The Stoxx Europe was rising 1.4%, Germany's DAX was surging 2.2%, the FTSE 100 was increasing 0.7%, France's CAC was up 2%, and the Swiss Market Index was moving 1.7% higher.

Falling oil prices hit European energy companies as BP and Shell were falling 7.2% and 5.4% respective in London, while shares of Eni were dropping 7% in Milan. RWE and E.ON were down 4% and 1.8% respectively in Frankfurt, while TotalEnergies and Engie were losing 5.2% and 1.4% respectively in Paris.

And in corporate news, Deutsche Bank has notified Germany's central bank Bundesbank that it may have violated sanctions that limit deposits of Russian individuals to less than 100,000 euros ($118,000), multiple media outlets reported Friday.

A Deutsche Bank compliance group discovered the potential breach after Germany updated its legislation earlier in the year to implement the EU sanctions.

Deutsche Bank didn't immediately respond to a request for comment from MT Newswires.

Shares of Deutsche Bank were up close to 3% in Frankfurt.

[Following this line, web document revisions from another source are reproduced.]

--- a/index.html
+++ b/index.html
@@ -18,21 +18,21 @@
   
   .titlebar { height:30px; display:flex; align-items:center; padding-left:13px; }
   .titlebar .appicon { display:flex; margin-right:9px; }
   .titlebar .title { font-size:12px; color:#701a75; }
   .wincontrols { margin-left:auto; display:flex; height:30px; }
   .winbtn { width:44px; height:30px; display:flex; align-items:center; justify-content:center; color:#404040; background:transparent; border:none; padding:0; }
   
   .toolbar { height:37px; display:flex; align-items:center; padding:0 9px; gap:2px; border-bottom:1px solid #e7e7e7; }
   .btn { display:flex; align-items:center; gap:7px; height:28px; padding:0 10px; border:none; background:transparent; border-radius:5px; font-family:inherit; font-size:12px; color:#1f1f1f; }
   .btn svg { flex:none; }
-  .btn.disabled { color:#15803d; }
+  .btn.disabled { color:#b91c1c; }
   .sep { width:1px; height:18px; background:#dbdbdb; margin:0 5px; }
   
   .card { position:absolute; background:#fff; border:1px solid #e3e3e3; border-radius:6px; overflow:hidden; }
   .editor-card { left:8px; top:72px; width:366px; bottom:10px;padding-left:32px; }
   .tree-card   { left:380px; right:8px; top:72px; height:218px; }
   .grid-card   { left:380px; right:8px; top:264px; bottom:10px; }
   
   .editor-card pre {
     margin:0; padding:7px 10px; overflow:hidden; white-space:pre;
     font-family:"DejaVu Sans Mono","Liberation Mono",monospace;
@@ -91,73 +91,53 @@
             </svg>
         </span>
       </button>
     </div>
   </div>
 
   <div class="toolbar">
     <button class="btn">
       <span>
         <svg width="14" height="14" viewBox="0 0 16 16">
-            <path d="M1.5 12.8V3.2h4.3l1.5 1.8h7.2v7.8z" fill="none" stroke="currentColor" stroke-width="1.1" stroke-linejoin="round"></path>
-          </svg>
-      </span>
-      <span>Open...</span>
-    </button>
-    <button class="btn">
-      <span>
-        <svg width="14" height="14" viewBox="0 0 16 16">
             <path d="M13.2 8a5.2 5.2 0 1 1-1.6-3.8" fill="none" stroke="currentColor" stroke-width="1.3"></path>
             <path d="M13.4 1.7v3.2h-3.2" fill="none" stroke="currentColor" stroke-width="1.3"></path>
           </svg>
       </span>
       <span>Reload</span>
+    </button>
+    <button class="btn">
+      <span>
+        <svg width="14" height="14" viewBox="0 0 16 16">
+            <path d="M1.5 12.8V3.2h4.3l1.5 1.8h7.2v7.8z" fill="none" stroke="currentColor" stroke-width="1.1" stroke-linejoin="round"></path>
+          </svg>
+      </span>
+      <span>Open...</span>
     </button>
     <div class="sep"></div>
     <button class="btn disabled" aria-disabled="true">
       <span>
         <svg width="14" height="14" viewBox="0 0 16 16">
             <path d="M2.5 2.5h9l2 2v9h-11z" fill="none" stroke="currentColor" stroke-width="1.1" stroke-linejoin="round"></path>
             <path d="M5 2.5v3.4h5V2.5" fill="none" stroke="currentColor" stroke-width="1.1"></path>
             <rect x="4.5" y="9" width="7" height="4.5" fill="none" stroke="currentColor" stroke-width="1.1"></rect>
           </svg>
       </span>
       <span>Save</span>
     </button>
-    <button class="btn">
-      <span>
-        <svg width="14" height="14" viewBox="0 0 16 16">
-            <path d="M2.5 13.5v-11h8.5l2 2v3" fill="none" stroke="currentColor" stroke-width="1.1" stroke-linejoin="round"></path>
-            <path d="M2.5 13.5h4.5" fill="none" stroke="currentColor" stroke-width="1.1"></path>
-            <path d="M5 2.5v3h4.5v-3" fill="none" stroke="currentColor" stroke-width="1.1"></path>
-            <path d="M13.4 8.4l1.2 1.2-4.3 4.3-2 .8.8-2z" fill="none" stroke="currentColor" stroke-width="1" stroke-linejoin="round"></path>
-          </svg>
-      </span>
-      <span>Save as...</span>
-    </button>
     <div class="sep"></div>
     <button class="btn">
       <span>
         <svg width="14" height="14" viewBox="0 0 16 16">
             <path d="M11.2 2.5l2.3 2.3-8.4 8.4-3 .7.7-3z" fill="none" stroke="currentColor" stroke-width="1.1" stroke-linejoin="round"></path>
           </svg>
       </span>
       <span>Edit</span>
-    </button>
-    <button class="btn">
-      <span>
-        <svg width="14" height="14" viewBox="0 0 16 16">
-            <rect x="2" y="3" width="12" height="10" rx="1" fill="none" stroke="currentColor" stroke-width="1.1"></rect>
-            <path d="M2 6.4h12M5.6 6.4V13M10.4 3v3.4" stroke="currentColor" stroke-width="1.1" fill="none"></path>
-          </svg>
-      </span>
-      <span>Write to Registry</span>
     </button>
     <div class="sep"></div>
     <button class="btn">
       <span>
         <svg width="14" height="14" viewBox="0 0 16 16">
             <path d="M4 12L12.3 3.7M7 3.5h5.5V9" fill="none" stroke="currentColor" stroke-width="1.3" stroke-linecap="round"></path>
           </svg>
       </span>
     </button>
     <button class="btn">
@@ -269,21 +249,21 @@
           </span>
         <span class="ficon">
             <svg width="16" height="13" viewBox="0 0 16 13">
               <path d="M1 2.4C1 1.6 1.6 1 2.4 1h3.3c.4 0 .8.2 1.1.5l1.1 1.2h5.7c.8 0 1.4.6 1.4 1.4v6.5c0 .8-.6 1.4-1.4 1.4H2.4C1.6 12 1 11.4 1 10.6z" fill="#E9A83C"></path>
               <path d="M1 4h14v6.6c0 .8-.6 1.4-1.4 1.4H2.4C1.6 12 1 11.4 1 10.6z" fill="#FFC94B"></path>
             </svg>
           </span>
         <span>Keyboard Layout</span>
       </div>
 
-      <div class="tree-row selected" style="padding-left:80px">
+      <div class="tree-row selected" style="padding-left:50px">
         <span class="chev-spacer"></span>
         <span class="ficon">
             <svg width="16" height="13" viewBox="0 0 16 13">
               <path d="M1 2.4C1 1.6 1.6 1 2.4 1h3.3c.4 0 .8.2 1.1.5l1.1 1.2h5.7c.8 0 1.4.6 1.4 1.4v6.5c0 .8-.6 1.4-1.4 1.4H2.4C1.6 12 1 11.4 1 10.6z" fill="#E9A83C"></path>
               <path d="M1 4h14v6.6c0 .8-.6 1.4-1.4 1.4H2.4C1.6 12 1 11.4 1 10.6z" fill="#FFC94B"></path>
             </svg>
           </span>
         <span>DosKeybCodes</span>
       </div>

HSBC is in talks to sell its retail banking assets in Indonesia, with Oversea-Chinese Banking Corp., or OCBC, emerging as the preferred bidder, Bloomberg reported Friday, citing people familiar with the matter.

The potential deal could value the business at more than 6 trillion rupiah ($350 million), though discussions remain ongoing and no final decision has been made, the report said.

HSBC and OCBC did not immediately respond to MT Newswires' requests for comment, while attempts to reach Sumitomo Mitsui Financial Group were unsuccessful.

Shares of HSBC were moving 2% higher in London.

Ericsson reported Q1 earnings Friday of 0.27 Swedish krona ($0.029) per diluted share, down from 1.24 krona a year earlier.

Analysts polled by FactSet expected 1.04 krona.

Net sales for the quarter ended March 31 were 49.33 billion krona, down from 55.03 billion krona a year earlier. Analysts surveyed by FactSet expected 50.93 billion krona.

The company also said it authorized a stock buyback plan worth up to 15 billion krona, scheduled to begin on Thursday.

Shares of the Swedish telecommunications company fell more than 4% in Stockholm.